One wall was dedicated to the butchers, burly men whacking slabs of meat with axes. Kiosks and table stands offered wine and chacha with gratis chasers of bread, fruit, tkemali, beans and whatnot. It was loud and crowded with people haggling over prices and space, and minstrel peddlers singing about hot bread, khachapuri, cigarettes and plastic bags. A southerly breeze would waft the smell of fish from near an entrance inside. It was all gutsy, lusty madness, and we loved it.

Then one day, around 2005, the city razed it. The government policy was to civilize the area around the train station, known as “Vagzal Bazaar,” which was basically a huge outdoor shopping mall where you could buy everything from counterfeit sport clothes from Turkey, new and second-hand cell phones and SIM cards, household goods and appliances, hardware – everything.

For the merchants of the Dezerter’s Bazaar, this meant displacement. They re-established themselves in nooks and crannies around the market place, inhabiting an old red brick building called the Central Bazaar. In 2012, when the new building was finally finished, few – if any – vendors returned to set up shop. The space now functions mostly as a wholesale warehouse of seasonal produce with stalls around its perimeter.

Tina arrived here six years ago. The 62-year-old had been a cardiologist for 35 years when the government purged many old-school administrators, bureaucrats and officials, including doctors. Back in the Soviet period, she traveled to Poland and Germany on work-related trips. Now, she takes a 40-minute metro ride from Varketili to open her stall every day at 7:00 a.m. She shutters it 12 hours later.

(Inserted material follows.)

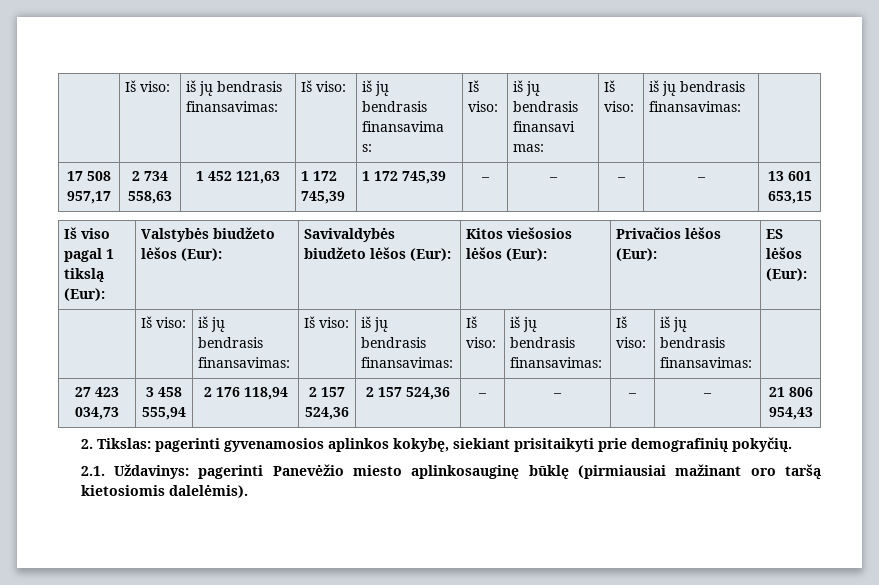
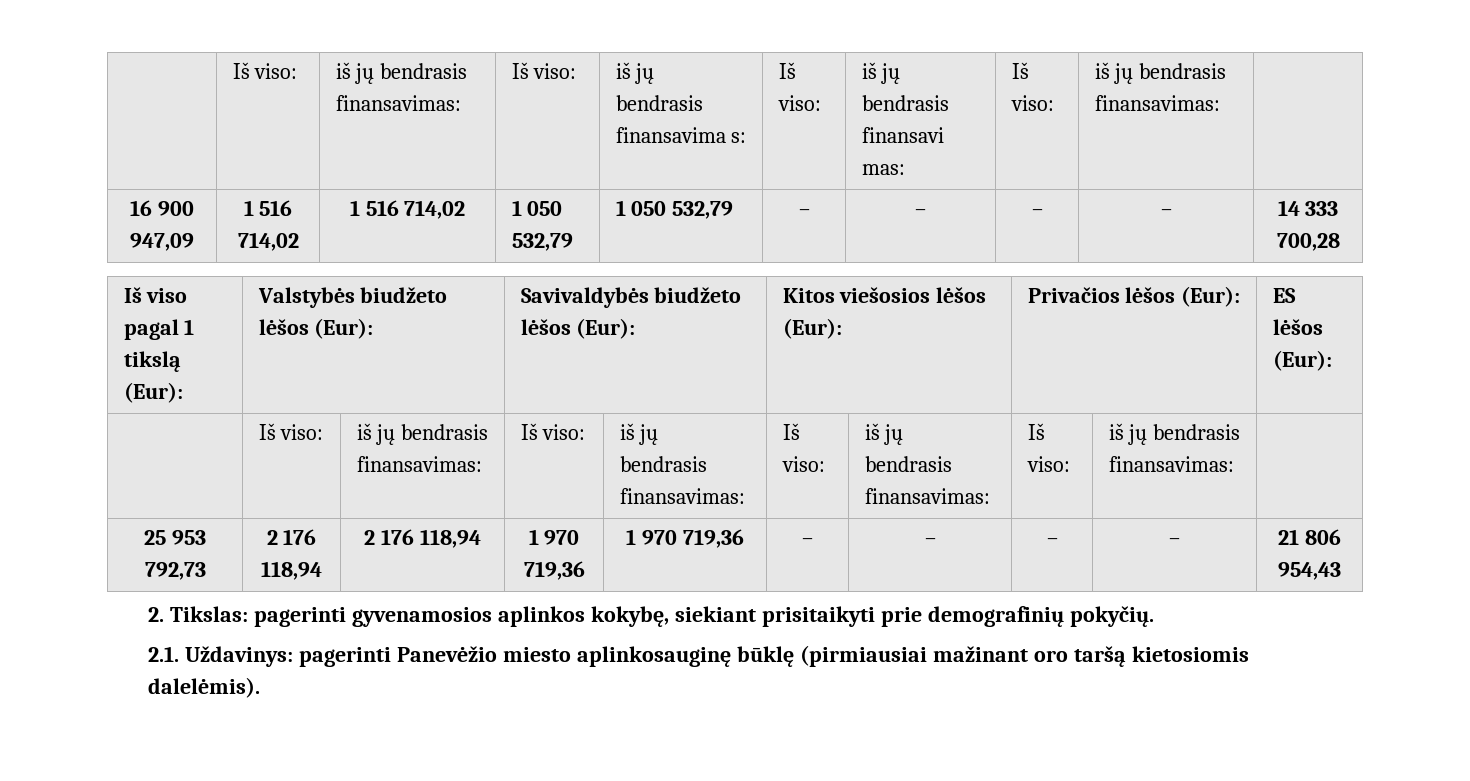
- 17 508 957,17 | 2 734 558,63 | 1 452 121,63 | 1 172 745,39 | 1 172 745,39 | – | – | – | – | 13 601 653,15
+ 16 900 947,09 | 1 516 714,02 | 1 516 714,02 | 1 050 532,79 | 1 050 532,79 | – | – | – | – | 14 333 700,28
- 27 423 034,73 | 3 458 555,94 | 2 176 118,94 | 2 157 524,36 | 2 157 524,36 | – | – | – | – | 21 806 954,43
+ 25 953 792,73 | 2 176 118,94 | 2 176 118,94 | 1 970 719,36 | 1 970 719,36 | – | – | – | – | 21 806 954,43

“Sometimes I have to take a day off to make churchkhela; it takes a long time. I don’t have time to relax. I can’t afford it,” Tina explains.

Tina claims she is the only person who makes much of her own products.

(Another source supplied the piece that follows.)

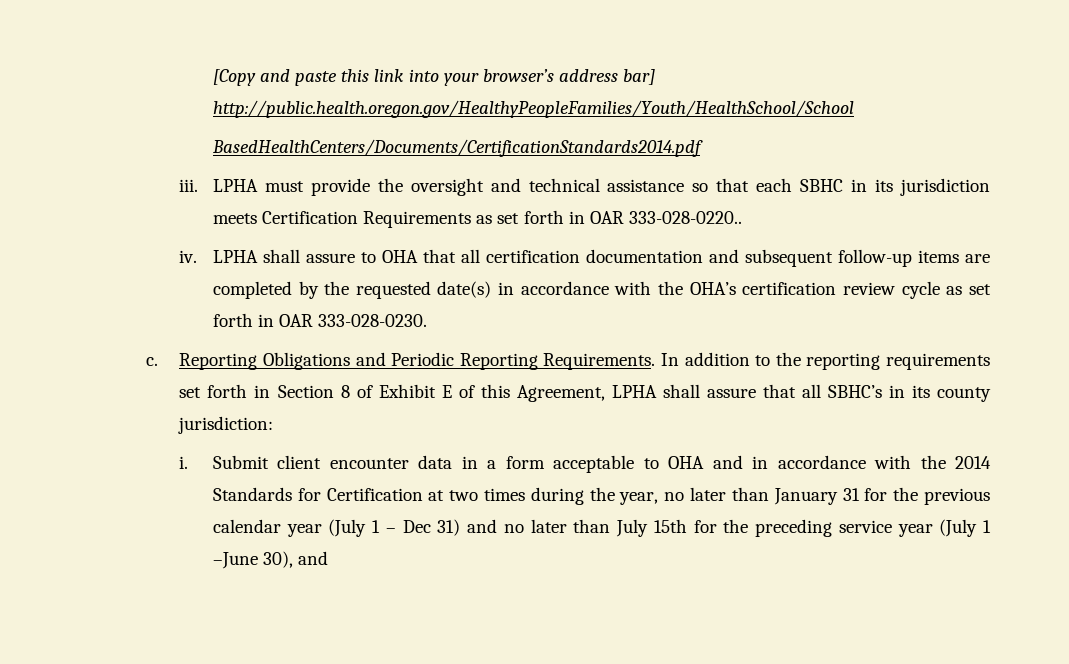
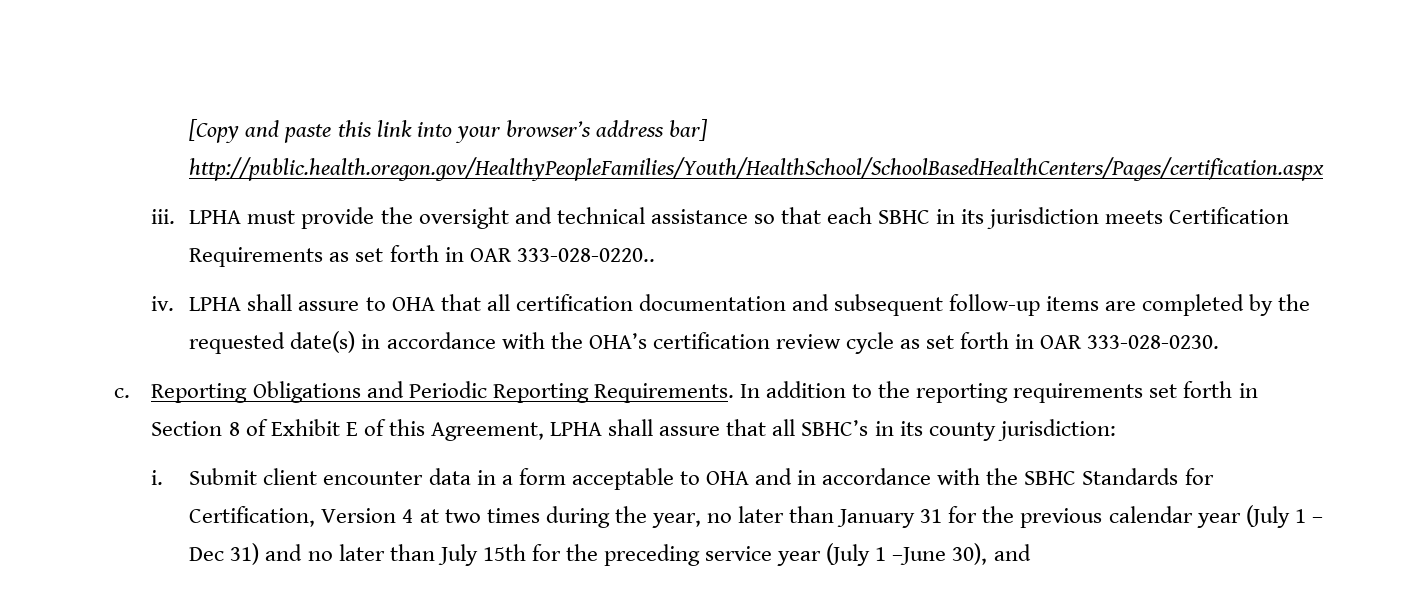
- [Copy and paste this link into your browser’s address bar] http://public.health.oregon.gov/HealthyPeopleFamilies/Youth/HealthSchool/School
- BasedHealthCenters/Documents/CertificationStandards2014.pdf
+ [Copy and paste this link into your browser’s address bar] http://public.health.oregon.gov/HealthyPeopleFamilies/Youth/HealthSchool/SchoolBasedHealthCenters/Pages/certification.aspx
- Submit client encounter data in a form acceptable to OHA and in accordance with the 2014 Standards for Certification at two times during the year, no later than January 31 for the previous calendar year (July 1 – Dec 31) and no later than July 15th for the preceding service year (July 1 –June 30), and
+ Submit client encounter data in a form acceptable to OHA and in accordance with the SBHC Standards for Certification, Version 4 at two times during the year, no later than January 31 for the previous calendar year (July 1 – Dec 31) and no later than July 15th for the preceding service year (July 1 –June 30), and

The Dezerter’s Bazaar is full of vendors selling the same things. Almost all of number 10’s neighbors have buckets of spices on display, along with repurposed bottles of tkemali and preserves and churchkhelas and dried fruits hanging from strings. However, Tina claims she is the only person who makes much of her own products. We recall how she used to make churchkhela and tkemali in her booth before the health ministry passed a law forbidding it. Nowadays, she does much of her cooking in a nearby garage, legally, after work.

“My mother had seven children and taught us all how to work. I learned how to cook from her,” Tina declares.

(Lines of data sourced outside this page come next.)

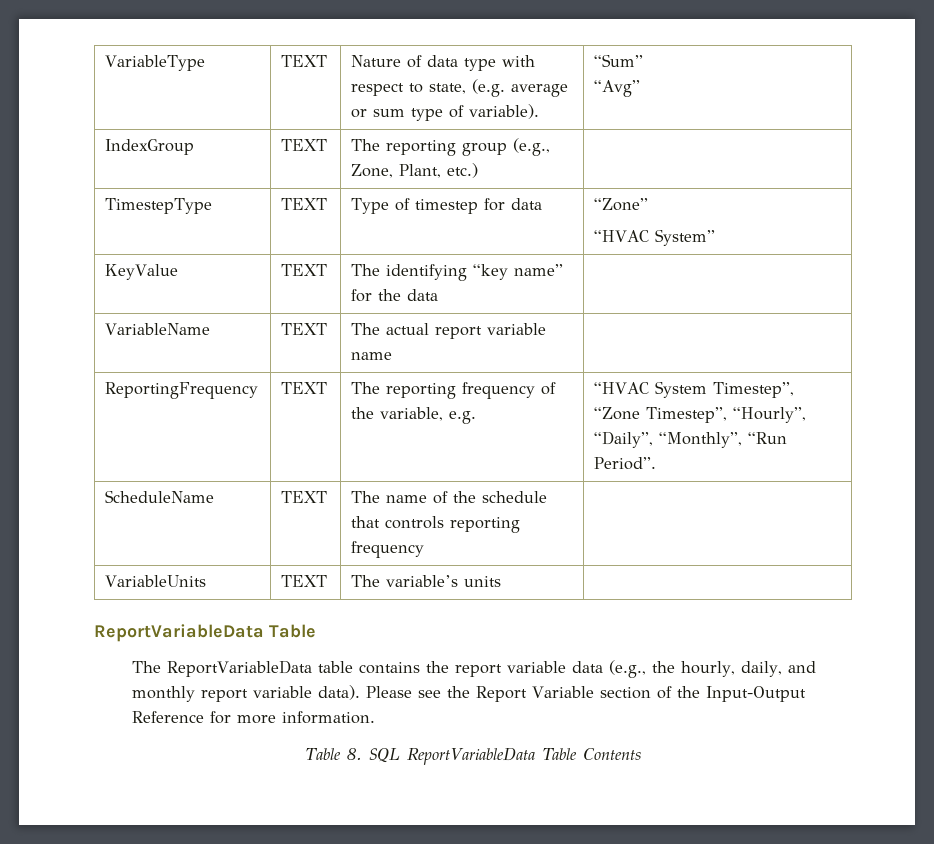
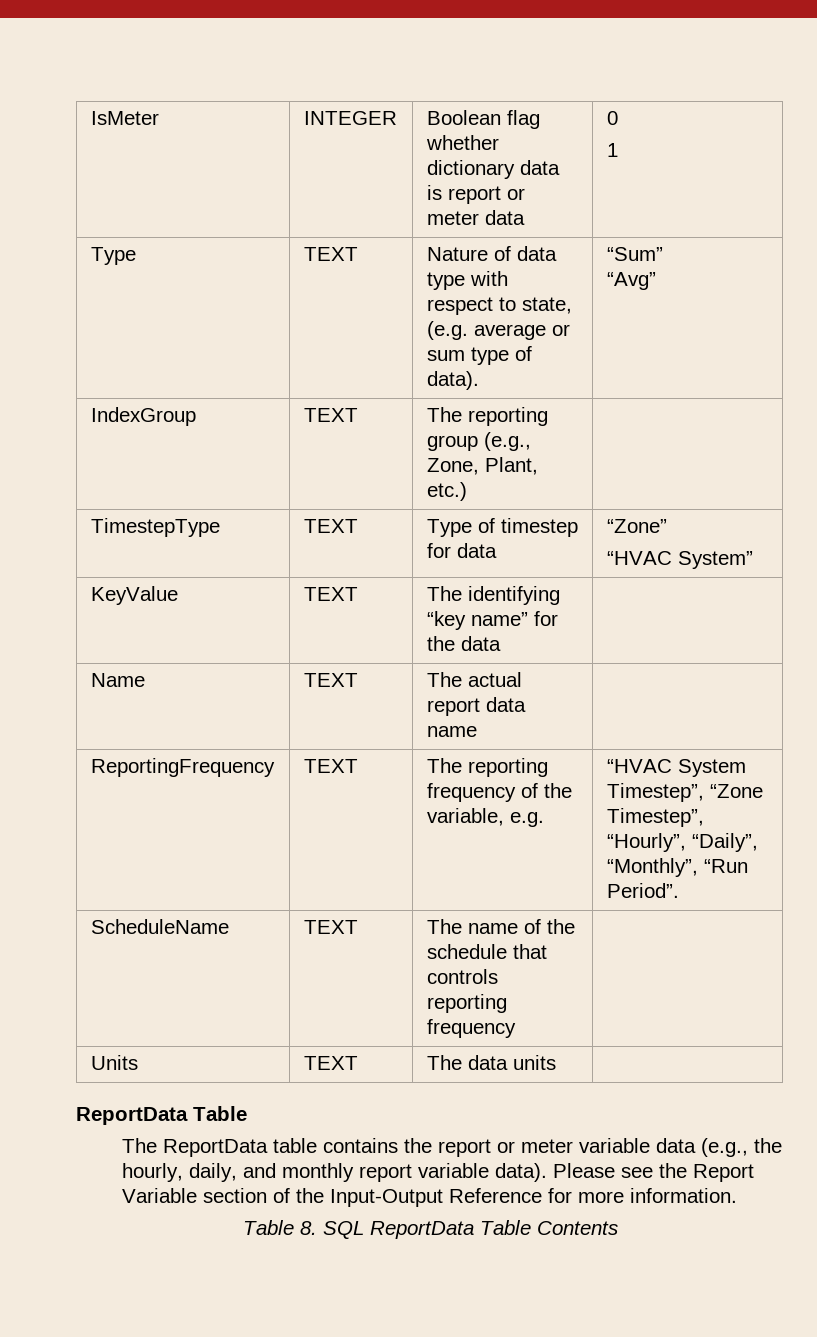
- VariableType | TEXT | Nature of data type with respect to state, (e.g. average or sum type of variable). | “Sum”
+ IsMeter | INTEGER | Boolean flag whether dictionary data is report or meter data | 0
+ 1
+ Type | TEXT | Nature of data type with respect to state, (e.g. average or sum type of data). | “Sum”
- VariableName | TEXT | The actual report variable name |
+ Name | TEXT | The actual report data name |
- VariableUnits | TEXT | The variable’s units |
- ReportVariableData Table
+ Units | TEXT | The data units |
+ ReportData Table
- The ReportVariableData table contains the report variable data (e.g., the hourly, daily, and monthly report variable data).
+ The ReportData table contains the report or meter variable data (e.g., the hourly, daily, and monthly report variable data).
- Table 8. SQL ReportVariableData Table Contents
+ Table 8. SQL ReportData Table Contents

Tina always likes to ply us with her chacha, and although we are leery of bazaar moonshine, we have no complaints with hers, other than its strength. Her cherry-infused chacha isn’t so much for sipping as much as it is for jumpstarting your heart.

Her specialty, however, are her sauces. The satsebeli, a tomato-based sauce that accompanies kebabs and roasted meats, packs a bit of octane and is totally suitable as a salsa substitute in a bowl with corn chips on the side. Her bottled adjika is hot red pepper, garlic and spices. It is from a family recipe that hasn’t changed in generations.

For Tina, spring means tkemali. The young green plums are just appearing in the market but they will be better in two weeks, once the pits are more developed.

“Baby pits get cooked into the sauce and make it bitter,” she claims.

Unlike the family adjika recipe, Tina has taken liberties with the tkemali, exclusively using the herb umbalo, or pennyroyal. “My mother didn’t always use it,” she says.

Back when Tina used to cook in her booth, we once stopped by hours after she just finished a huge pot of tkemali that had been simmering on a single-coil electric burner. With child-like glee, she grabbed us by the hands and escorted us behind the counter where she forced us to drink the cooling sauce by the cup. She watched us take it down with wide eyes and a confident grin.

We drank a flawless harmony of fervid tartness and earthy sweetness with an understated red pepper finish. It was fresh. It was provocative. It was Tina’s springtime tkemali.

Editor’s note: To celebrate the start of spring, we’re running a series entitled “Meet the Vendors,” where our correspondents introduce us to some of their favorite market vendors and their spring products.